I. Introduction
II. Related Work
III. Data
IV. Analysis
1. Network Scale
2. Degree Distribution
3. Centrality
4. Clustering and the Small-World Property
5. Community Detection
V. Conclusions
I. Introduction
The annual AAG meeting gathers hundreds of leading researchers, educators, students, and practitioners in geography. Thousands of research findings are presented at the conference every year. Although the AAG meeting coordinators organize presentations in sessions by subject matter, it is still difficult for scholars to quickly identify the meeting's major underlying topics and themes that may even span multiple sessions and subjects. Manual summarization of such large meetings by human experts is prohibitive and possibly subjective. In these scenarios, data mining techniques can effectively leverage such information to reveal suggestive patterns and to provide stakeholders and decision-makers with actionable knowledge. In this work, we attempt to portray the state of research and current interests within the field of geography as exposed by the 2020 AAG meeting. Typically, authors provide keywords to characterize the content of their research presentations. Networks of keywords can unveil overall academic interest centers and knowledge points in the research presented in the conference and presumably, by extension, in the field of geography.

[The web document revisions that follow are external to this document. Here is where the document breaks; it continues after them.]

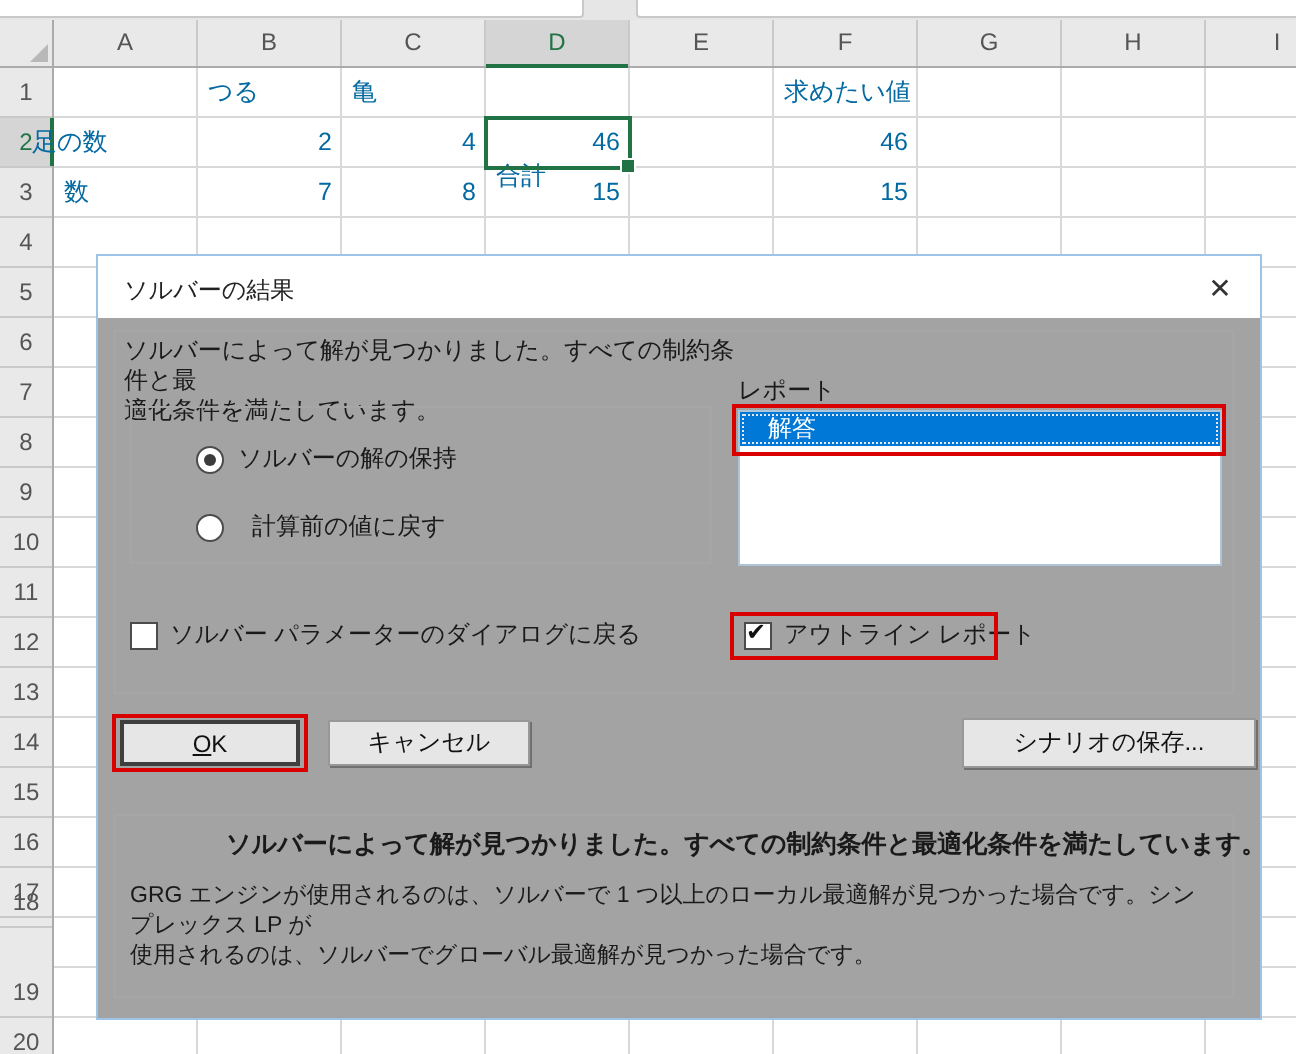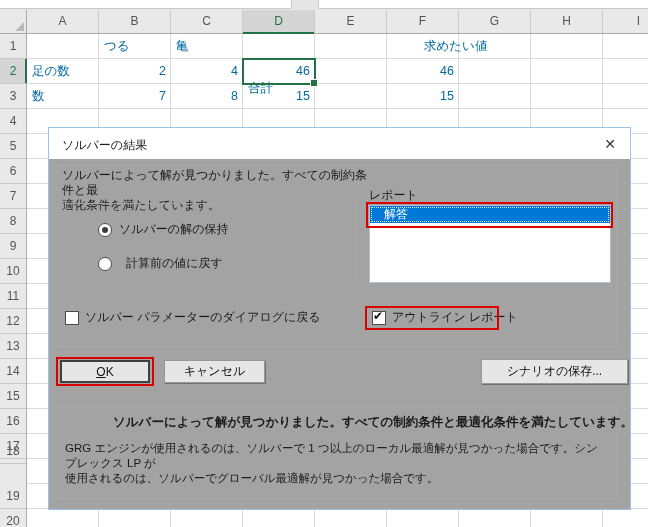--- a/index.html
+++ b/index.html
@@ -123,7 +123,7 @@
       <div class="cell left" style="left: 100px; top: 34px;">つる</div>
       <div class="cell left" style="left: 172px; top: 34px;">亀</div>
       <div class="cell left" style="left: 244px; top: 34px; margin-top: 42px;">合計</div>
-      <div class="cell left" style="left: 388px; top: 34px; margin-left: 32px;">求めたい値</div>
+      <div class="cell left" style="left: 388px; top: 34px;">求めたい値</div>
       <div class="cell left" style="left: 28px; top: 59px;">足の数</div>
       <div class="cell right" style="left: 100px; top: 59px;">2</div>
       <div class="cell right" style="left: 172px; top: 59px;">4</div>

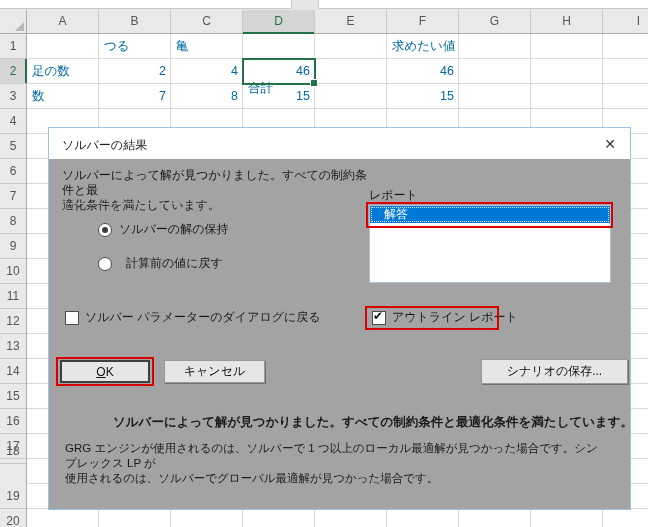--- a/index.html
+++ b/index.html
@@ -124,7 +124,7 @@
       <div class="cell left" style="left: 172px; top: 34px;">亀</div>
       <div class="cell left" style="left: 244px; top: 34px; margin-top: 42px;">合計</div>
       <div class="cell left" style="left: 388px; top: 34px;">求めたい値</div>
-      <div class="cell left" style="left: 28px; top: 59px;">足の数</div>
+      <div class="cell left" style="left: 12px; top: 59px;">足の数</div>
       <div class="cell right" style="left: 100px; top: 59px;">2</div>
       <div class="cell right" style="left: 172px; top: 59px;">4</div>
       <div class="cell right" style="left: 244px; top: 59px;">46</div>

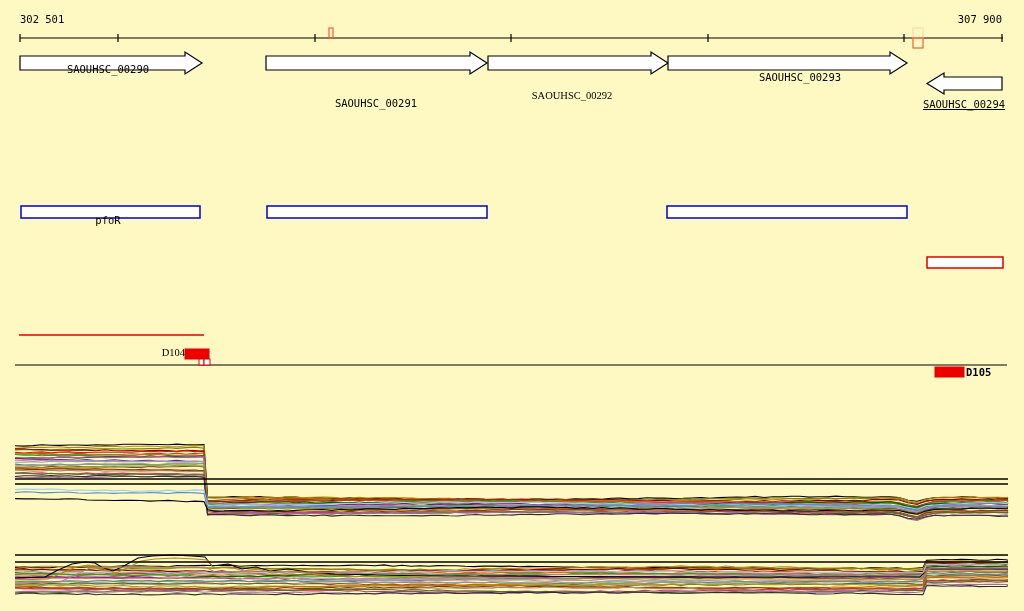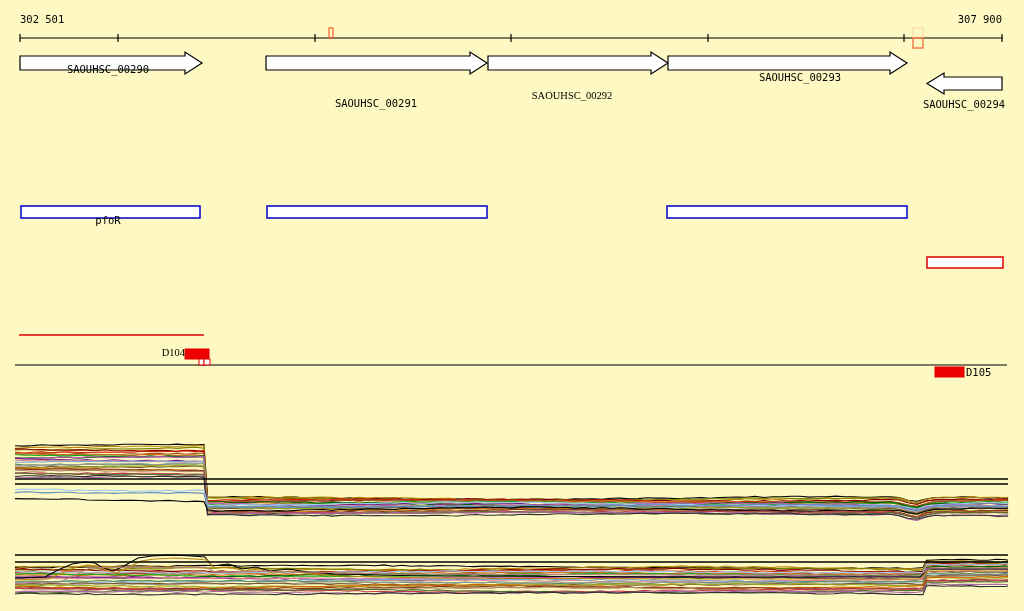--- a/index.html
+++ b/index.html
@@ -14,7 +14,7 @@
   #lbl-g1{left:376px;top:79px;transform:translateX(-50%);margin-top:18px;}
   #lbl-g2{left:572px;top:90px;transform:translateX(-50%);font-family:Liberation Serif, serif;}
   #lbl-g3{left:785px;top:71px;transform:translateX(-50%);margin-left:15px;}
-  #lbl-g4{left:964px;top:98px;transform:translateX(-50%);}
+  #lbl-g4{left:964px;top:98px;transform:translateX(-50%);text-decoration:underline;}
   #lbl-pfor{left:108px;top:214px;transform:translateX(-50%);}
   #lbl-d104{left:185px;top:347px;transform:translateX(-100%);font-family:Liberation Serif, serif;}
   #lbl-d105{left:966px;top:366px;}

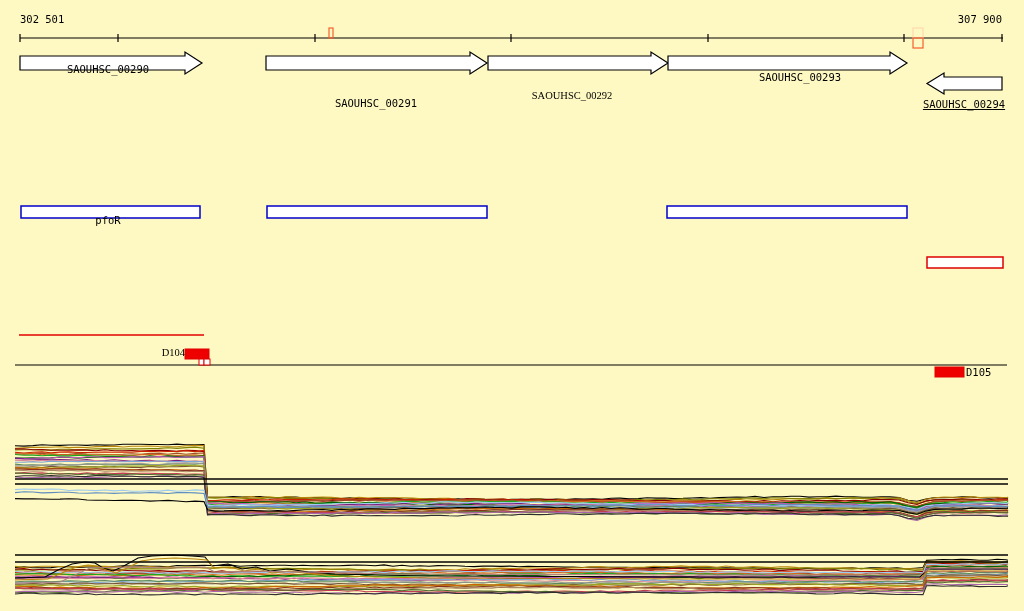--- a/index.html
+++ b/index.html
@@ -17,7 +17,7 @@
   #lbl-g4{left:964px;top:98px;transform:translateX(-50%);text-decoration:underline;}
   #lbl-pfor{left:108px;top:214px;transform:translateX(-50%);}
   #lbl-d104{left:185px;top:347px;transform:translateX(-100%);font-family:Liberation Serif, serif;}
-  #lbl-d105{left:966px;top:366px;}
+  #lbl-d105{left:966px;top:366px;font-weight:bold;}
 </style>
 </head>
 <body>

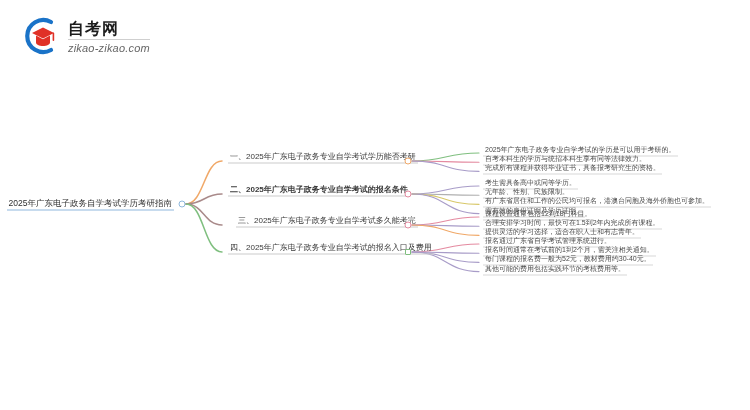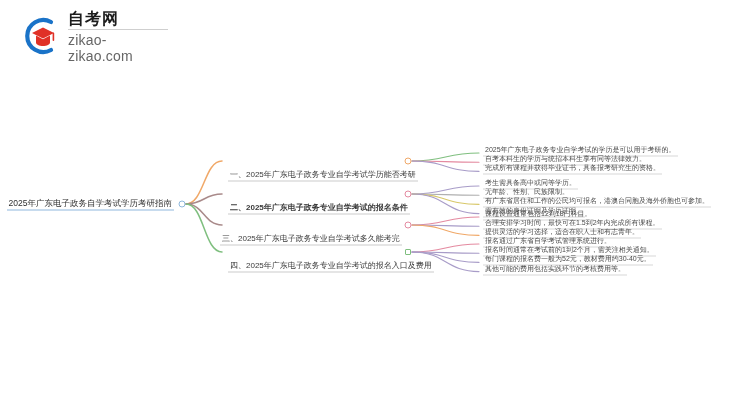--- a/index.html
+++ b/index.html
@@ -48,10 +48,11 @@
     padding-bottom: 1px;
   }
   #logo-domain {
-    font-size: 14px;
+    font-size: 11px;
     color: #666;
     letter-spacing: 0.2px;
     padding-top: 2px;
+    font-style: italic;
   }
 
   

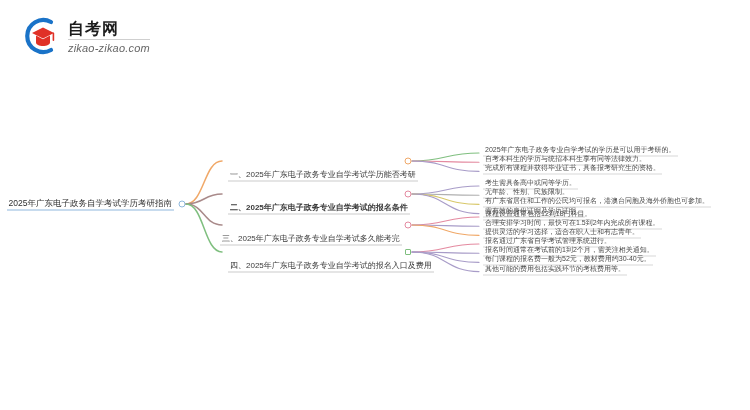--- a/index.html
+++ b/index.html
@@ -91,7 +91,7 @@
   }
   .node.root .label { border-bottom: 1.2px solid #8fb8dd; margin-left: 8px; }
 
-  .node.branch { font-size: 8px; margin-top: 18px; }
+  .node.branch { font-size: 8px; }
   .node.branch .label { border-bottom: 1px solid #cccccc; }
 
   .node.leaf { font-size: 7px; color: #4a4a4a; }

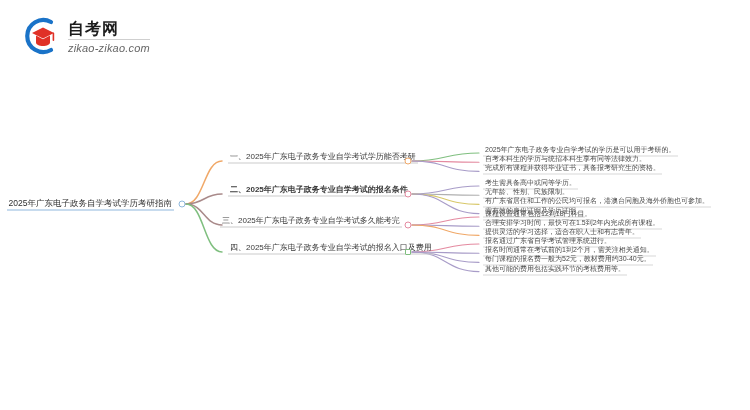--- a/index.html
+++ b/index.html
@@ -161,7 +161,7 @@
       <div class="node leaf" style="top: 192.2px; left: 483px;"><span class="label">无年龄、性别、民族限制。</span></div>
       <div class="node leaf" style="top: 201.4px; left: 483px;"><span class="label">有广东省居住和工作的公民均可报名，港澳台同胞及海外侨胞也可参加。</span></div>
       <div class="node leaf" style="top: 210.6px; left: 483px;"><span class="label">需有效的身份证明及学历证明。</span></div>
-      <div class="node branch" style="top: 221px; left: 220px;"><span class="label">三、2025年广东电子政务专业自学考试多久能考完</span></div>
+      <div class="node branch" style="top: 221px; left: 236px;"><span class="label">三、2025年广东电子政务专业自学考试多久能考完</span></div>
       <div class="dot" style="left: 408px; top: 225px; border: 1.4px solid rgb(228, 138, 160);"></div>
       <div class="node leaf" style="top: 214px; left: 483px;"><span class="label">课程设置通常包括12到18门科目。</span></div>
       <div class="node leaf" style="top: 223.2px; left: 483px;"><span class="label">合理安排学习时间，最快可在1.5到2年内完成所有课程。</span></div>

We propose a systematic approach to summarizing the 2020 AAG conference presentations using keywords. Our adopted framework is network analysis, which is a sub-field of graph theory that leverages relationships between entities to create a holistic representation of a problem in the form of a network. This modeling technique allows the application of network algorithms to extract knowledge and reveal new information about the domain. Typically, networks encompass many connections that are otherwise incomprehensible. Through network properties (e.g., diameter, average shortest path, density, clustering, connectedness, degree distribution, centrality, etc.) various characteristics of a domain become exposed. Many fields benefit from such analyses, from business and legal to life sciences and education, as well as computer science and mathematics. Social domains have also been examined using networks and in recent decades, much interest has being geared towards social networks from online platforms like as Facebook, LinkedIn, Twitter, etc. We believe a network analysis approach utilizing keywords is suitable for the domain of geographic research, which is highly interdisciplinary in nature and novel or emerging associations of keywords may be very informative. Although we only focus on a single conference in this work, AAG is one of the largest meetings in the field. Furthermore, conferences arguably depict a rather instantaneous snapshot of the research conducted, as opposed to journals or books, where articles have a longer turnover time.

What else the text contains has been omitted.